El otro revoleó la pistola, movió el caño como si estuviera regando con una manguera sobre Etchenaik.
– Agarra lo que te ofrecen entonces.
El sobre estaba ahora otra vez sobre el asiento, como una carta tirada para que la diera vuelta y ganase.
– ¿Y? -el pelado parecía impaciente por volver a su banco a seguir alimentando a las palomas.
– Ando nervioso… El Falcon…
– ¿Qué Falcon?
– El de la cana. Nos siguen desde que salí de la Central.
El tipo hizo un levísimo giro de su cabeza. Fue suficiente. La izquierda de Etchenaik se apoderó de la muñeca que empuñaba el arma mientras la derecha golpeaba dos veces, corta y llena contra la mandíbula. Después dio un tirón hacia arriba con todas sus fuerzas y le estrelló la pelada contra el borde de la ventanilla. Una vez, dos, tres veces. Lo soltó. La pistola rodó por el asiento y el tipo se deslizó hasta quedar tendido junto al auto. Etchenaik recogió el arma y se bajó.

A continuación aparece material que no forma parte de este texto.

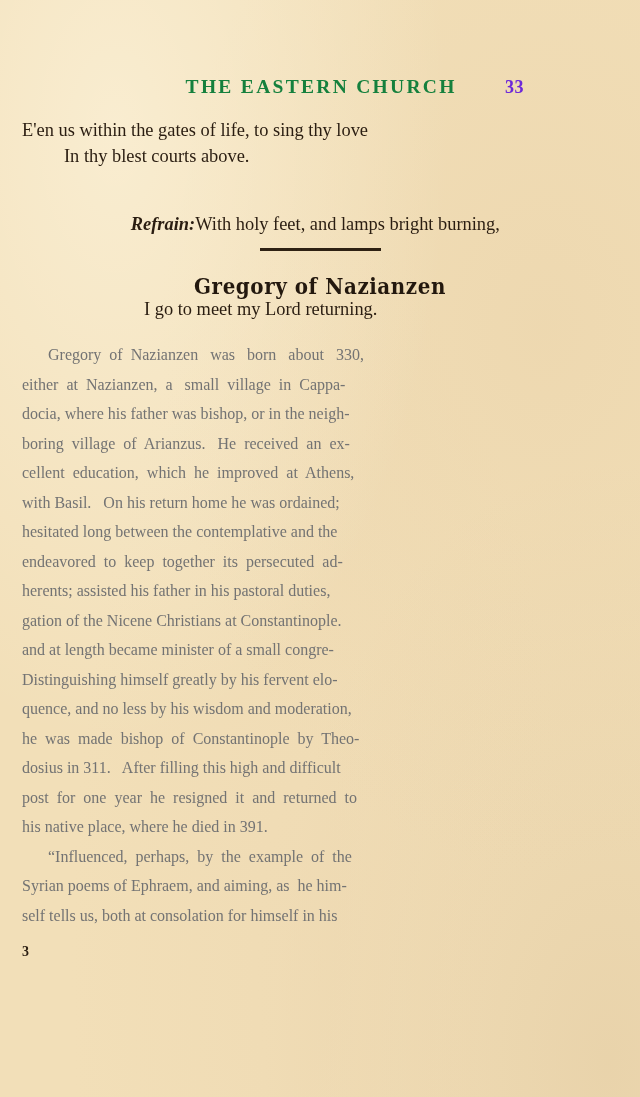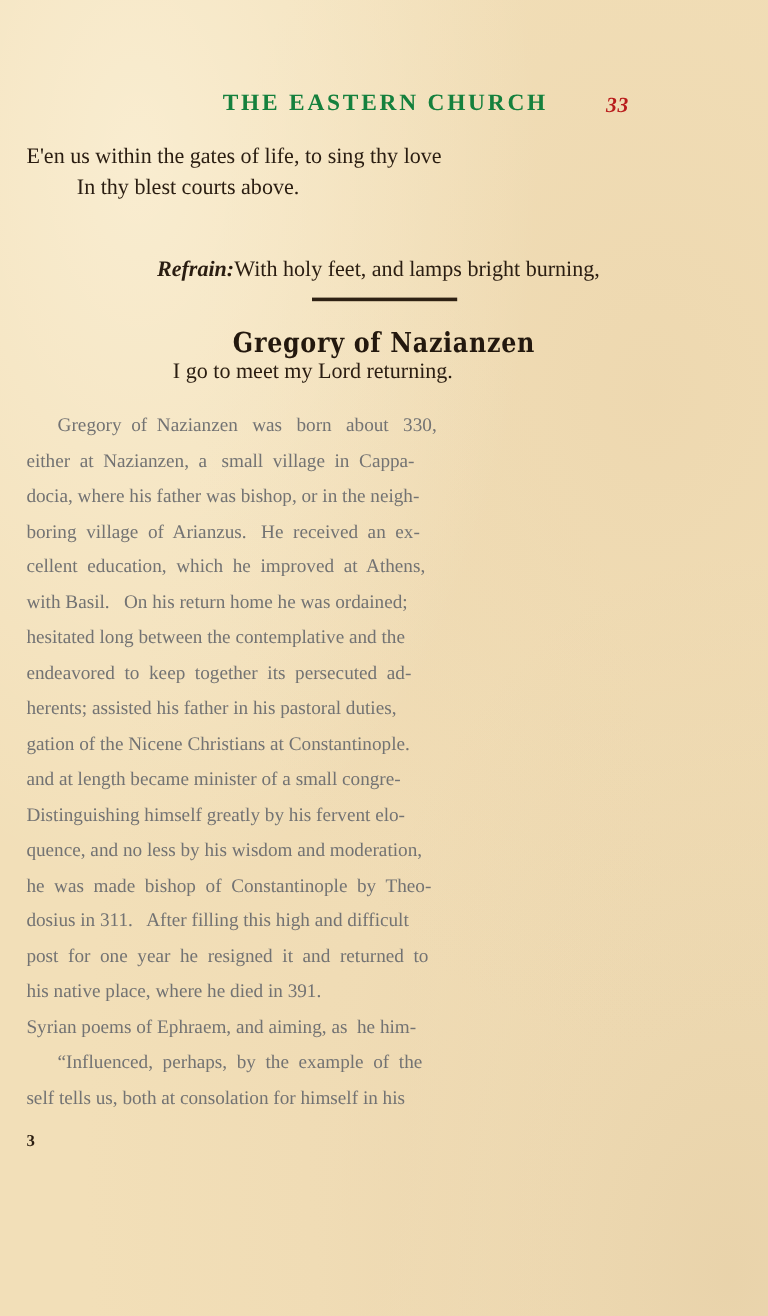--- a/index.html
+++ b/index.html
@@ -57,8 +57,7 @@
     font-weight: bold;
     font-size: 18px;
     letter-spacing: 0.5px;
-    color: #b91c1c;
-    font-style: italic;
+    color: #6d28d9;
   }
 
   

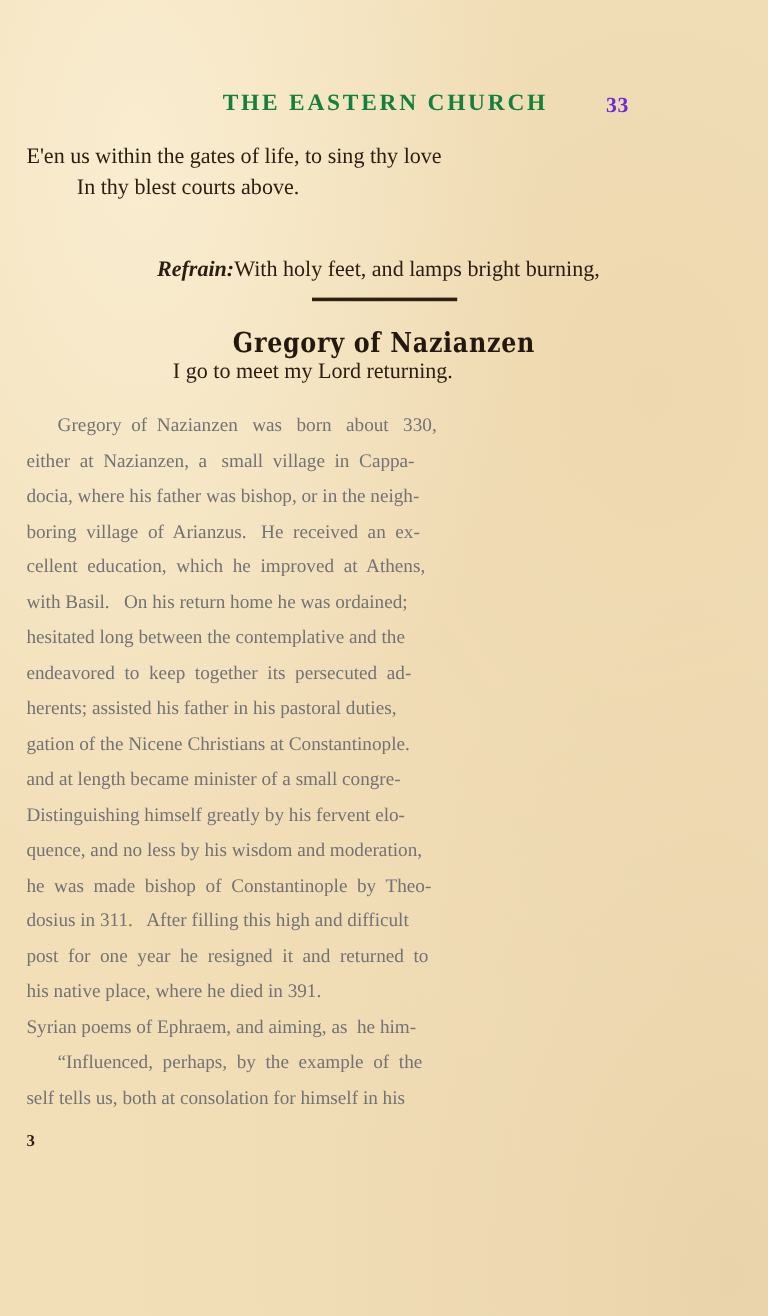--- a/index.html
+++ b/index.html
@@ -193,8 +193,8 @@
     </div>
 
     <div>
+      <span class="body-line"><span class="para-indent"></span><span>“Influenced,  perhaps,  by  the  example  of  the</span></span>
       <span class="body-line">Syrian poems of Ephraem, and aiming, as  he him-</span>
-      <span class="body-line"><span class="para-indent"></span><span>“Influenced,  perhaps,  by  the  example  of  the</span></span>
       <span class="body-line">self tells us, both at consolation for himself in his</span>
     </div>
 

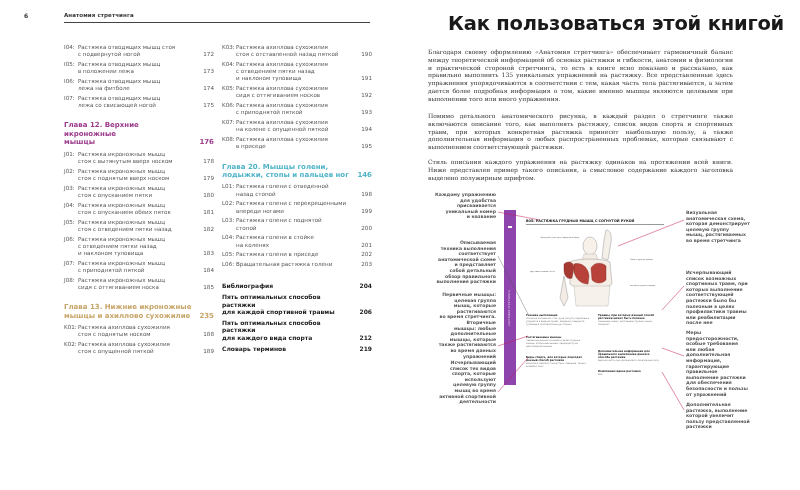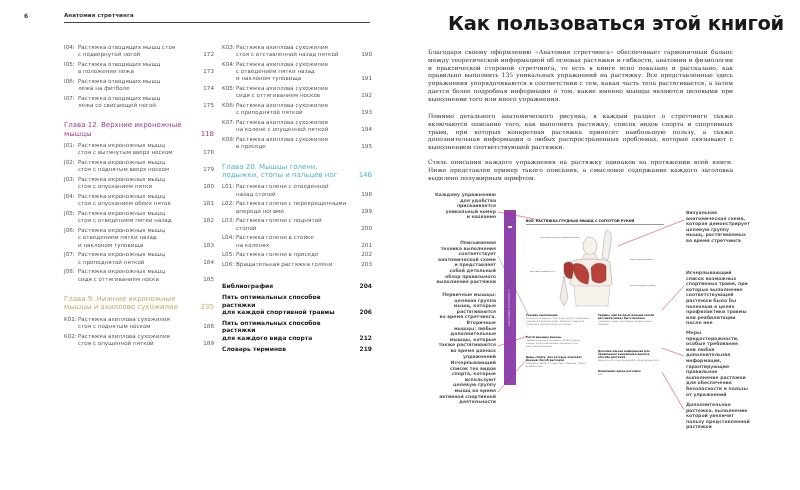--- a/index.html
+++ b/index.html
@@ -18,7 +18,7 @@
 .entry .code{width:14px;flex:none}
 .entry .txt{flex:1;white-space:pre-line}
 .entry .pg{width:18px;text-align:right;align-self:flex-end;flex:none}
-.chap{display:flex;font-size:7px;font-weight:normal;line-height:8.4px;margin:12px 0 4px}
+.chap{display:flex;font-size:7px;font-weight:bold;line-height:8.4px;margin:12px 0 4px}
 .chap .txt{flex:1;white-space:pre-line}
 .chap .pg{width:22px;text-align:right;align-self:flex-end}
 .back{display:flex;font-size:6px;font-weight:bold;color:#222;line-height:7.6px;margin-bottom:3px}

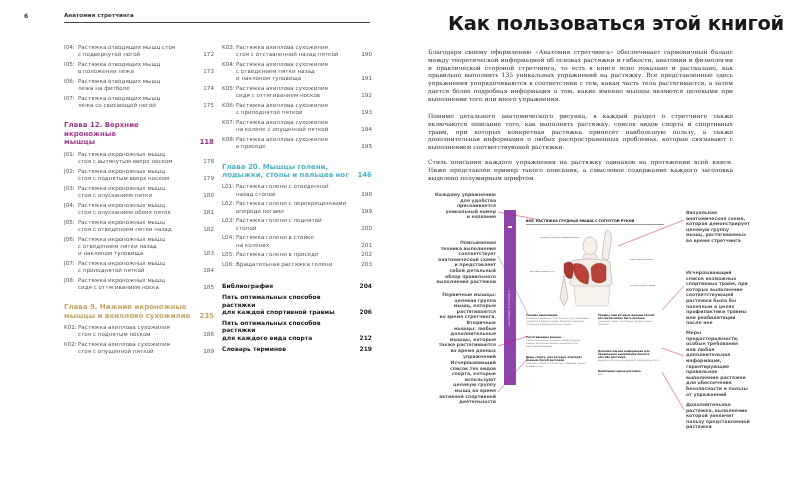--- a/index.html
+++ b/index.html
@@ -81,7 +81,7 @@
       <div class="chap" style="color: rgb(155, 58, 140);">
         <span class="txt">Глава 12. Верхние икроножные
 мышцы</span>
-        <span class="pg">118</span>
+        <span class="pg">176</span>
       </div>
       <div class="entry">
         <span class="code">J01:</span>

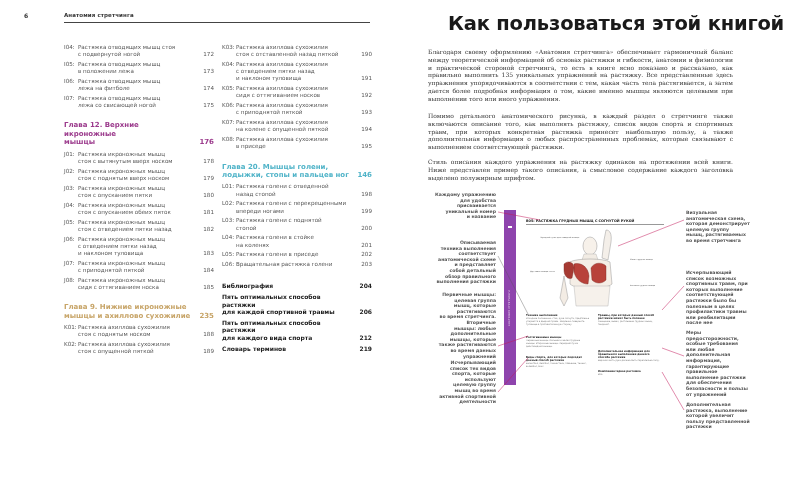--- a/index.html
+++ b/index.html
@@ -133,7 +133,7 @@
         <span class="pg">185</span>
       </div>
       <div class="chap" style="color: rgb(199, 164, 103);">
-        <span class="txt">Глава 9. Нижние икроножные
+        <span class="txt">Глава 13. Нижние икроножные
 мышцы и ахиллово сухожилие</span>
         <span class="pg">235</span>
       </div>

Nadie había advertido nada. Caminó rápidamente cruzando la plaza y se acercó a un Falcon verde estacionado. Los cuatro que estaban adentro lo miraron.
– Muchachos -dijo Etchenaik-. Hay uno para levantar allá, junto al Fiat 128. Apúrense o se lo van a comer las palomas.
Se vino caminando por Avenida de Mayo, serenito y bastante entero pese a todo. Era como si las cosas pasaran demasiado rápido y no pudiera pararse a pensar.
En el kiosco de la boca del subte, en Sáenz Peña, compró «Crónica» y «La Razón» quinta. Revisó las policiales y no encontró más que lo esperado. Con el título a doble columna de «Pichicata a la dinamarquesa», «Crónica» contaba por segundo día consecutivo su versión del crimen del For Export. No había nombres. «La Razón» le dedicaba un recuadro bajo el título «Tour fatal» y ahí se fantaseaba de lo lindo. Hasta se tiraban hipótesis sobre motivaciones y alguna extraña conexión «porno-droga» Copenhaguen-Buenos Aires.